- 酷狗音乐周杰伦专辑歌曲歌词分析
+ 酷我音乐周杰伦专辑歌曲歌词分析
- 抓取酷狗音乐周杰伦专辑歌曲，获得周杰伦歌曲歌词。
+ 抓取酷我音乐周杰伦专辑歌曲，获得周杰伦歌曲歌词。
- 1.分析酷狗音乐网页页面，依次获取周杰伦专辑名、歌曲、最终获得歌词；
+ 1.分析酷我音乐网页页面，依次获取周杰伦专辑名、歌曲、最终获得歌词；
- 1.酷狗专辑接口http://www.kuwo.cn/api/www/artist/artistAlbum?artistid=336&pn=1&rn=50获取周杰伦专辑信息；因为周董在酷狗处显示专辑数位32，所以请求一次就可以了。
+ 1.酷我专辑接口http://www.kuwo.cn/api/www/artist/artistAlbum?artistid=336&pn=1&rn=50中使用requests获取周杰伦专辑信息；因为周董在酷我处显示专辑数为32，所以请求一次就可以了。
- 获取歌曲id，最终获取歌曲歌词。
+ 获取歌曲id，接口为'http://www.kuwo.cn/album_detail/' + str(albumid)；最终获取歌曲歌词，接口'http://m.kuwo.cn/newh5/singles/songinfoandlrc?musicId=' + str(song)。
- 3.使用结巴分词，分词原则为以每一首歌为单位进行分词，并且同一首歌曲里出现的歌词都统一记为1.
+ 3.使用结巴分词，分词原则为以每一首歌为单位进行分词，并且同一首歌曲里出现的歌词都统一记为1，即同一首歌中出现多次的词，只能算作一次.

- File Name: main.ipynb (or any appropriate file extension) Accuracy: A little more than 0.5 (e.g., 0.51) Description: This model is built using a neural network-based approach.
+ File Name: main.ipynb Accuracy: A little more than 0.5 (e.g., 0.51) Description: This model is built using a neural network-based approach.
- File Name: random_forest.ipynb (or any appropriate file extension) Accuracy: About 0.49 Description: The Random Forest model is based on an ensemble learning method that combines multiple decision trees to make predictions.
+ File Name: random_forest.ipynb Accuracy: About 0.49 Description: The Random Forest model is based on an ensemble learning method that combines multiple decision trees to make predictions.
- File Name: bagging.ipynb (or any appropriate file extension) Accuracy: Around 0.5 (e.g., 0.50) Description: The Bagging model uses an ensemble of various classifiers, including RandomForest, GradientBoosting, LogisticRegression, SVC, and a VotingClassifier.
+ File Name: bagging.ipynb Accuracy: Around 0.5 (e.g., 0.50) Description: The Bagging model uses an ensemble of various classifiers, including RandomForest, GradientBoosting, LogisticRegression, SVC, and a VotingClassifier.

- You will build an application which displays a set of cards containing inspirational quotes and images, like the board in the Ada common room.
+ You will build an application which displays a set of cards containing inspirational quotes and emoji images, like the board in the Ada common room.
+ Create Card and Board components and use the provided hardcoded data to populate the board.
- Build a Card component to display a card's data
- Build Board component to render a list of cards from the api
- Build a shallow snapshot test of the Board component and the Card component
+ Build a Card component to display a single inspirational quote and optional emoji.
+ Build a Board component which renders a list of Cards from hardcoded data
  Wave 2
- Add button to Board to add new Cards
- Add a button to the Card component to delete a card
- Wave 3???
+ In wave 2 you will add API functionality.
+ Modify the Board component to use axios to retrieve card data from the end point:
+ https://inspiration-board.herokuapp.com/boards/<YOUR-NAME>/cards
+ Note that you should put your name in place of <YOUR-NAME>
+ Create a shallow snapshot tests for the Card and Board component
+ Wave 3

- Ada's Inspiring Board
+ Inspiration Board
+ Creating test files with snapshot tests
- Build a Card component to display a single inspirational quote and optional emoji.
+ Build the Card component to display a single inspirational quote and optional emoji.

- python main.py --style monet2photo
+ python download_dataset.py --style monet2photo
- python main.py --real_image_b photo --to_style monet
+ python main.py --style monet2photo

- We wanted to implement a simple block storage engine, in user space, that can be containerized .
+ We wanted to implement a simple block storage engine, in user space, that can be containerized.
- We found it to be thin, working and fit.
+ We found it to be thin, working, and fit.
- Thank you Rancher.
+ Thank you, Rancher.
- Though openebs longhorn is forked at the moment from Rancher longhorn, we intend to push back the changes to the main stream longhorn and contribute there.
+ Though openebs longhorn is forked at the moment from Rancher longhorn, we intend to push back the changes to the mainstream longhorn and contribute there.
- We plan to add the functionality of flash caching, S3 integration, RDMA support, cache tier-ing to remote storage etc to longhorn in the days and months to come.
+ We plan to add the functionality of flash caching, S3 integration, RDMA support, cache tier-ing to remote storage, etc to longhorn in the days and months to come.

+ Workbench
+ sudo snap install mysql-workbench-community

__________

To do: Take the data above and return it exactly.

Response to this task:
- 酷狗音乐周杰伦专辑歌曲歌词分析
+ 酷我音乐周杰伦专辑歌曲歌词分析
- 抓取酷狗音乐周杰伦专辑歌曲，获得周杰伦歌曲歌词。
+ 抓取酷我音乐周杰伦专辑歌曲，获得周杰伦歌曲歌词。
- 1.分析酷狗音乐网页页面，依次获取周杰伦专辑名、歌曲、最终获得歌词；
+ 1.分析酷我音乐网页页面，依次获取周杰伦专辑名、歌曲、最终获得歌词；
- 1.酷狗专辑接口http://www.kuwo.cn/api/www/artist/artistAlbum?artistid=336&pn=1&rn=50获取周杰伦专辑信息；因为周董在酷狗处显示专辑数位32，所以请求一次就可以了。
+ 1.酷我专辑接口http://www.kuwo.cn/api/www/artist/artistAlbum?artistid=336&pn=1&rn=50中使用requests获取周杰伦专辑信息；因为周董在酷我处显示专辑数为32，所以请求一次就可以了。
- 获取歌曲id，最终获取歌曲歌词。
+ 获取歌曲id，接口为'http://www.kuwo.cn/album_detail/' + str(albumid)；最终获取歌曲歌词，接口'http://m.kuwo.cn/newh5/singles/songinfoandlrc?musicId=' + str(song)。
- 3.使用结巴分词，分词原则为以每一首歌为单位进行分词，并且同一首歌曲里出现的歌词都统一记为1.
+ 3.使用结巴分词，分词原则为以每一首歌为单位进行分词，并且同一首歌曲里出现的歌词都统一记为1，即同一首歌中出现多次的词，只能算作一次.

- File Name: main.ipynb (or any appropriate file extension) Accuracy: A little more than 0.5 (e.g., 0.51) Description: This model is built using a neural network-based approach.
+ File Name: main.ipynb Accuracy: A little more than 0.5 (e.g., 0.51) Description: This model is built using a neural network-based approach.
- File Name: random_forest.ipynb (or any appropriate file extension) Accuracy: About 0.49 Description: The Random Forest model is based on an ensemble learning method that combines multiple decision trees to make predictions.
+ File Name: random_forest.ipynb Accuracy: About 0.49 Description: The Random Forest model is based on an ensemble learning method that combines multiple decision trees to make predictions.
- File Name: bagging.ipynb (or any appropriate file extension) Accuracy: Around 0.5 (e.g., 0.50) Description: The Bagging model uses an ensemble of various classifiers, including RandomForest, GradientBoosting, LogisticRegression, SVC, and a VotingClassifier.
+ File Name: bagging.ipynb Accuracy: Around 0.5 (e.g., 0.50) Description: The Bagging model uses an ensemble of various classifiers, including RandomForest, GradientBoosting, LogisticRegression, SVC, and a VotingClassifier.

- You will build an application which displays a set of cards containing inspirational quotes and images, like the board in the Ada common room.
+ You will build an application which displays a set of cards containing inspirational quotes and emoji images, like the board in the Ada common room.
+ Create Card and Board components and use the provided hardcoded data to populate the board.
- Build a Card component to display a card's data
- Build Board component to render a list of cards from the api
- Build a shallow snapshot test of the Board component and the Card component
+ Build a Card component to display a single inspirational quote and optional emoji.
+ Build a Board component which renders a list of Cards from hardcoded data
  Wave 2
- Add button to Board to add new Cards
- Add a button to the Card component to delete a card
- Wave 3???
+ In wave 2 you will add API functionality.
+ Modify the Board component to use axios to retrieve card data from the end point:
+ https://inspiration-board.herokuapp.com/boards/<YOUR-NAME>/cards
+ Note that you should put your name in place of <YOUR-NAME>
+ Create a shallow snapshot tests for the Card and Board component
+ Wave 3

- Ada's Inspiring Board
+ Inspiration Board
+ Creating test files with snapshot tests
- Build a Card component to display a single inspirational quote and optional emoji.
+ Build the Card component to display a single inspirational quote and optional emoji.

- python main.py --style monet2photo
+ python download_dataset.py --style monet2photo
- python main.py --real_image_b photo --to_style monet
+ python main.py --style monet2photo

- We wanted to implement a simple block storage engine, in user space, that can be containerized .
+ We wanted to implement a simple block storage engine, in user space, that can be containerized.
- We found it to be thin, working and fit.
+ We found it to be thin, working, and fit.
- Thank you Rancher.
+ Thank you, Rancher.
- Though openebs longhorn is forked at the moment from Rancher longhorn, we intend to push back the changes to the main stream longhorn and contribute there.
+ Though openebs longhorn is forked at the moment from Rancher longhorn, we intend to push back the changes to the mainstream longhorn and contribute there.
- We plan to add the functionality of flash caching, S3 integration, RDMA support, cache tier-ing to remote storage etc to longhorn in the days and months to come.
+ We plan to add the functionality of flash caching, S3 integration, RDMA support, cache tier-ing to remote storage, etc to longhorn in the days and months to come.

+ Workbench
+ sudo snap install mysql-workbench-community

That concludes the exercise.